How The Medicare Physician Fee Schedule Works:
The law creating the physician fee schedule was enacted by Congress in 1991, and the fee schedule was implemented in 1992. The premise underlying the fee schedule is that if service A requires twice as many resources (in terms of physician work, practice expense, and malpractice expenses) as service B, service A should be paid twice as much as service B. The resources are quantified in terms of “relative value units” or RVUs. There are separate RVUs for physician work, practice expense and malpractice. For each type of physician service, from the simplest office visit to complex surgical procedures, the fee schedule assigns a number of RVUs intended to reflect the resources involved in the service. The work and malpractice expense RVUs for any individual service do not generally change from year to year, except when CMS determines that the RVUs should be revised either on a case-by-case basis or as part of a statutorily required comprehensive five-year-review. The practice expense RVUs have been undergoing substantial change annually because of ongoing refinements since 1999. As this process nears completion, there has been less annual change in the practice expense RVUs.
To determine the payment rate for a particular service, CMS applies a conversion factor expressed in dollars. Currently, as a result of the Balanced Budget Act of 1997, the same conversion factor applies to all services paid under the fee schedule. Congress requires the agency to update the conversion factor annually according to a formula set by law.

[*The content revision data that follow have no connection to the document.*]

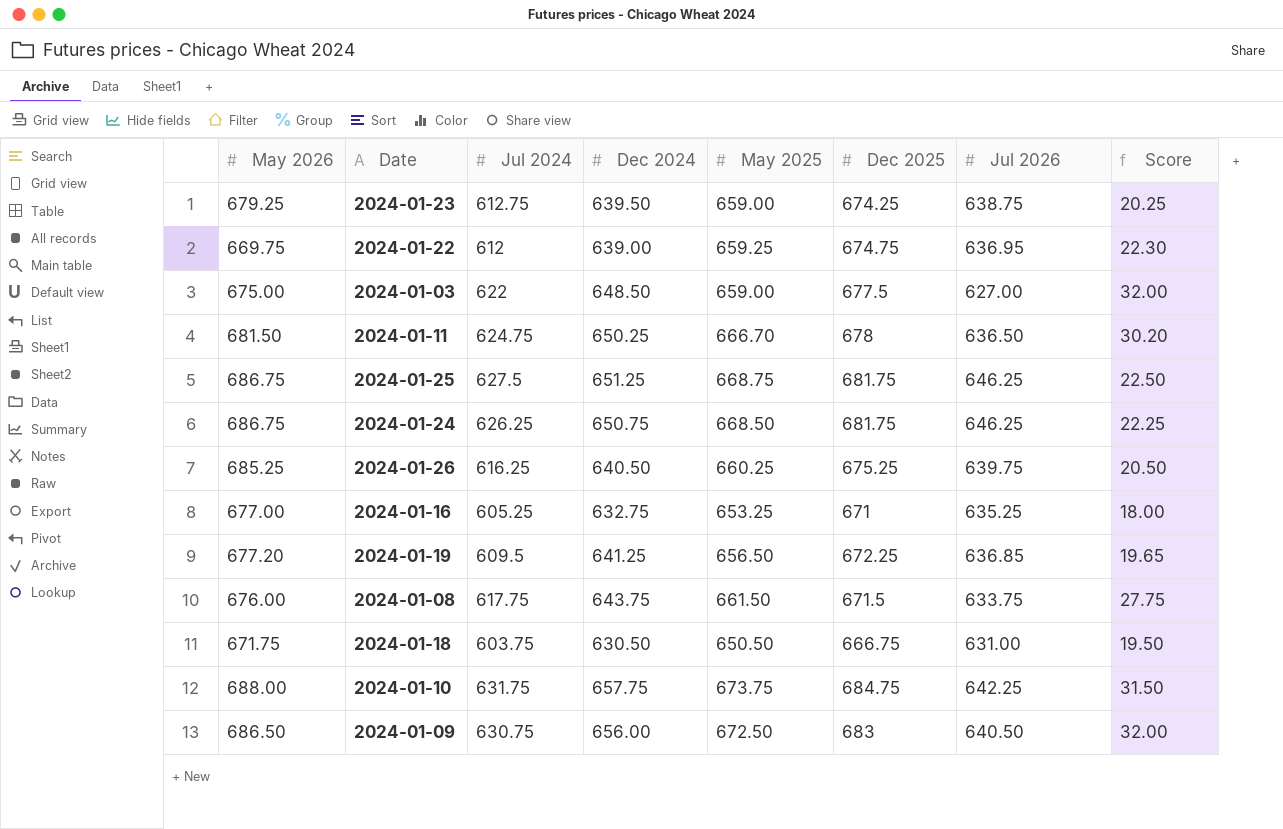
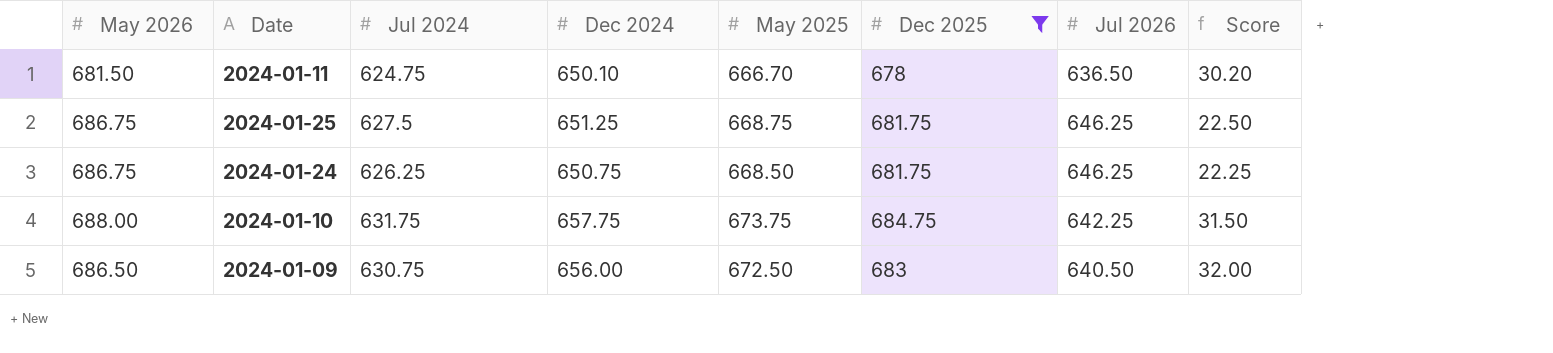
filter: none -> Dec 2025 >= 678
2024-01-11 | Dec 2024: 650.25 -> 650.10

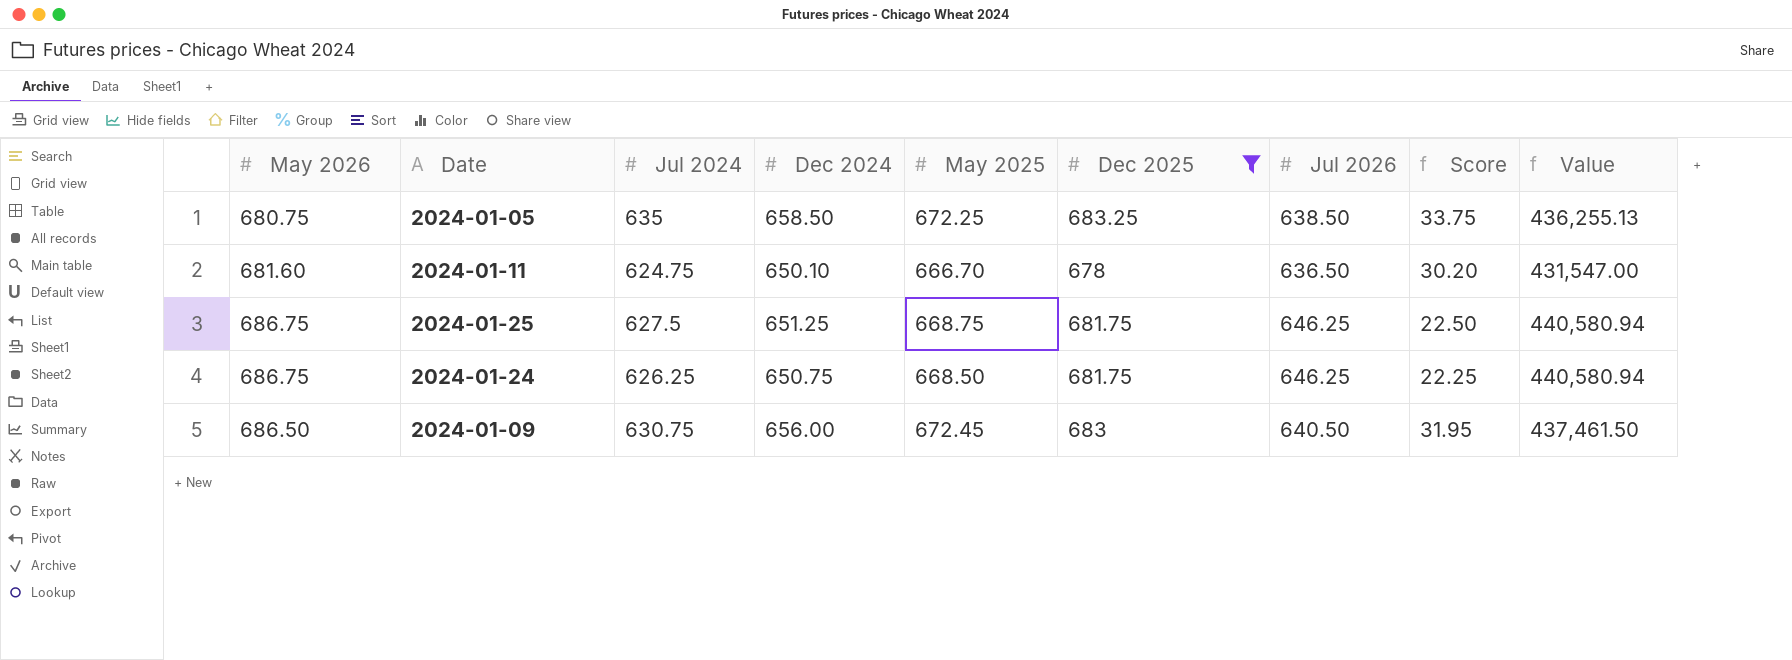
column Value | formula: none -> [Dec 2025] * [Jul 2026]
row 2024-01-10: 688.00 | 631.75 | 657.75 | 673.75 | 684.75 | 642.25 | 31.50 -> none
row 2024-01-05: none -> 680.75 | 635 | 658.50 | 672.25 | 683.25 | 638.50 | 33.75 | 436,255.13
2024-01-11 | May 2026: 681.50 -> 681.60
2024-01-09 | May 2025: 672.50 -> 672.45
2024-01-09 | Score: 32.00 -> 31.95

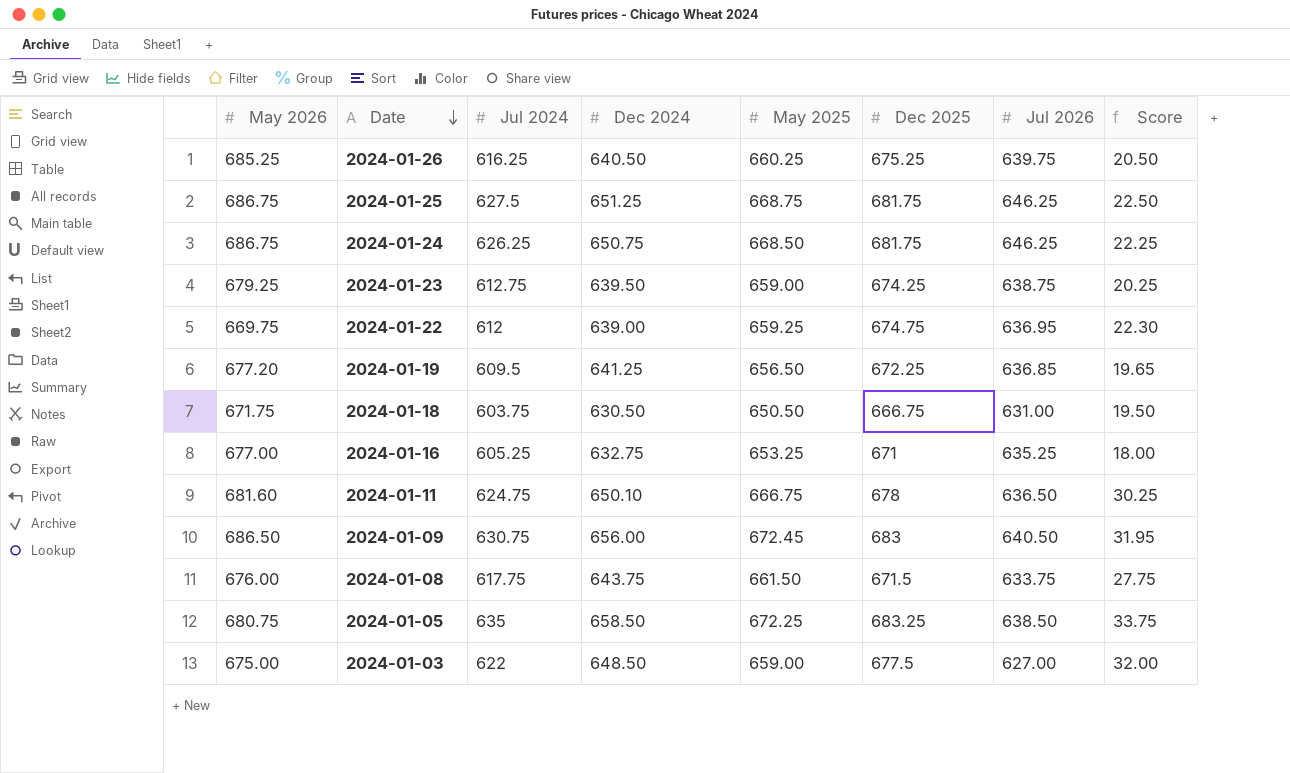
filter: Dec 2025 >= 678 -> none
row order: none -> Date descending
column Value | formula: [Dec 2025] * [Jul 2026] -> none
2024-01-11 | May 2025: 666.70 -> 666.75
2024-01-11 | Score: 30.20 -> 30.25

Evolution Of The Update Formula
From 1992 through 1997, the physician fee schedule update was determined under the Medicare Volume Performance Standard (MVPS). Under the MVPS, the upcoming year’s update was based on a comparison of the percentage increase in the previous year’s outlays for physician services to a percentage increase determined using a formula specified in statute.
In the Balanced Budget Act of 1997 (BBA), Congress replaced the MVPS with the Sustainable Growth Rate (SGR). While the SGR differs in fundamental ways from the MVPS, it uses the same general concept of updating physician fee schedule rates by comparing target and actual expenditures.
The BBA directs CMS to set the SGR based on four factors:
a. Medical inflation
b. Growth in the number of Medicare fee-for-service beneficiaries
c. Projected increase in Gross Domestic Product
d. Change in expenditures resulting from new laws or regulations
The SGR was designed to adjust the update to make actual and target expenditures equal over time. If outlays under the fee schedule are higher than the target, the update is decreased. Conversely if outlays are lower than the target, the update is increased.
The SGR went into effect in 1998, and between 1998 and 2001, the formula yielded updates of 2.3 percent, 5.5 percent and 5.9 percent for physicians. The update for 2002 was –4.8 percent and the update for 2003 is 1.6 percent.
Adjustments To The Fee Schedule
There are two other important adjustments to the fee schedule that have an impact on the payment individual providers will receive for a service. Both adjustments are required under the Medicare statute.
The first is the geographic adjustment, which is designed to recognize that the costs incurred by physicians vary depending on the location in which they practice. The geographic adjustment is applied separately to each component – work, practice, and malpractice expense – of each service. For most states, the geographic adjustment is made on a statewide basis. However, for some states, such as New York, California, and Florida, separate geographic adjustments are applied to large metropolitan areas.
The second is the budget neutrality adjustment. If RVU changes will cause an increase or decrease in outlays of $20 million or more compared with what the outlays would have been without the changes, the law requires CMS to apply an adjustment to maintain budget neutrality. The adjustment may be applied to the RVUs themselves or the conversion factor must be increased or decreased.